O meu lar está tão distante como Alfa de Centauro
se bem que fique do outro lado da cidade
que percorro de lés a lés, dia após dia.
Às vezes passo perto e olho a medo
através das minhas lentes de vergonha
e sigo ao largo, apressadamente,
não me vão confundir com quem já fui
ou achar-me parecido com quem sou.
Aprendi que um homem é uma espiga.
Um dia,
uma carta chega como uma foice
e o mundo desmorona-se.
Um dia,
um homem que antes era um barco ancorado
acha-se de súbito no meio da tempestade,
vê quebrarem-se todas as amarras
e a terra firme perder-se na distância.
Um homem tenta em vão caminhar sobre a água
moldar qualquer coisa com a água
fazer nascer qualquer coisa da água
mas... tudo se escoa entre os seus dedos
menos o tempo que escoar-se deveria
mas que ao invés se vai acumulando
como húmus onde cresce o esquecimento.
E todos me esqueceram...
E eu esqueci-os a todos...
A minha memória foi-se esvaziando
como uma árvore que não é regada –
as minhas raízes estiolaram,
os meus braços ficaram pendentes
como ramos secos, sem dar frutos
e o vento que me arrancou os sonhos como folhas
arrasta-me aos baldões de esquina em esquina.

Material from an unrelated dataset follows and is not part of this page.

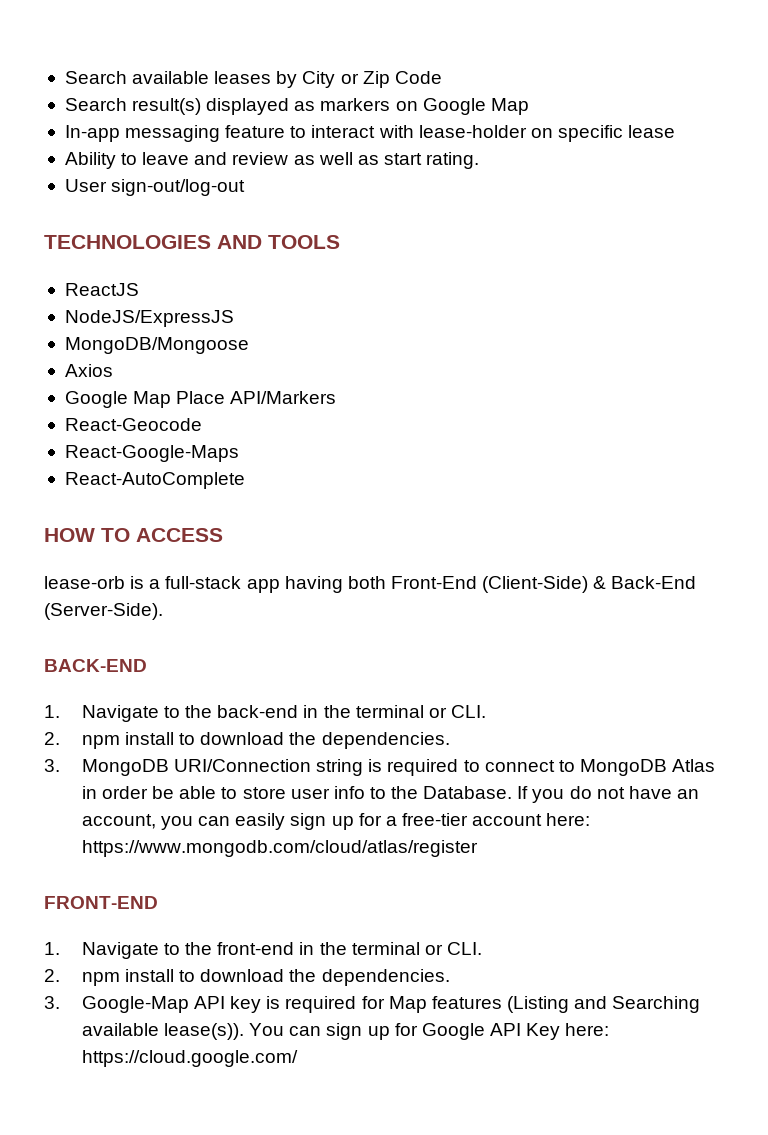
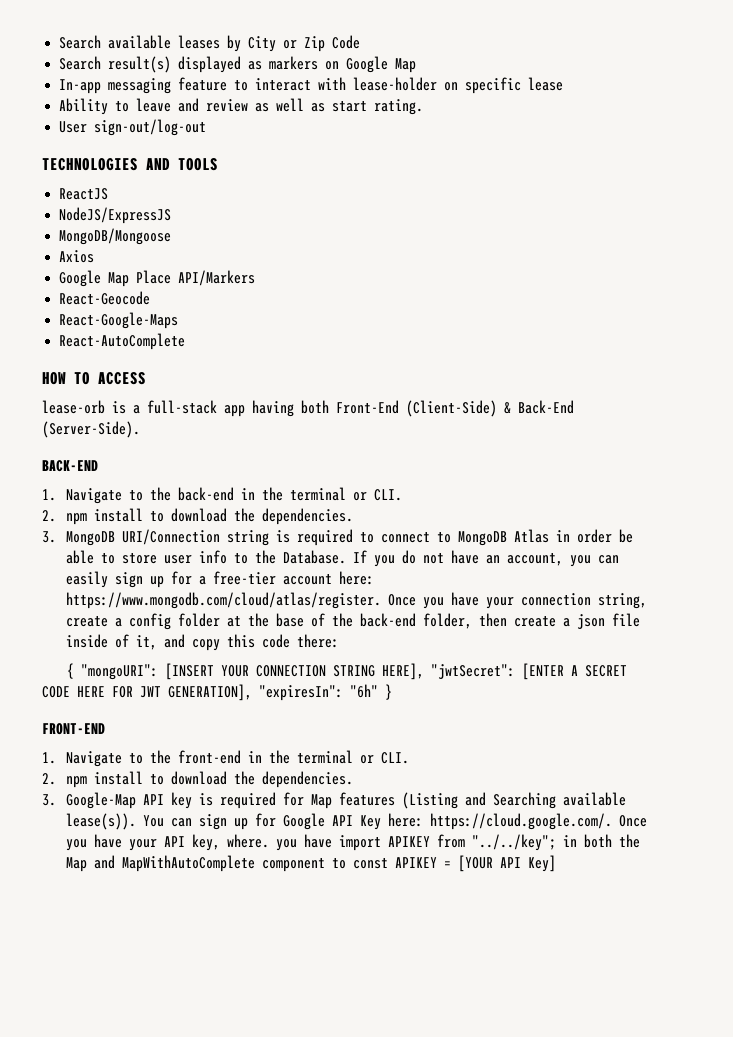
- If you do not have an account, you can easily sign up for a free-tier account here: https://www.mongodb.com/cloud/atlas/register
+ If you do not have an account, you can easily sign up for a free-tier account here: https://www.mongodb.com/cloud/atlas/register. Once you have your connection string, create a config folder at the base of the back-end folder, then create a json file inside of it, and copy this code there:
+ { "mongoURI": [INSERT YOUR CONNECTION STRING HERE], "jwtSecret": [ENTER A SECRET CODE HERE FOR JWT GENERATION], "expiresIn": "6h" }
- You can sign up for Google API Key here: https://cloud.google.com/
+ You can sign up for Google API Key here: https://cloud.google.com/. Once you have your API key, where. you have import APIKEY from "../../key"; in both the Map and MapWithAutoComplete component to const APIKEY = [YOUR API Key]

Hoje vivo numa fábula moderna,
transformado pela vara de condão
de um mago da finança
num caracol que arrasta lentamente
a casa de cartão roubado ao lixo
pelo país da indiferença;
sou uma roda inútil na grande engrenagem,
uma sílaba supérflua na palavra progresso,
um nome feito em número, arredondado,
até ser só um resto de zero.


publicado na revista "Politica Operária"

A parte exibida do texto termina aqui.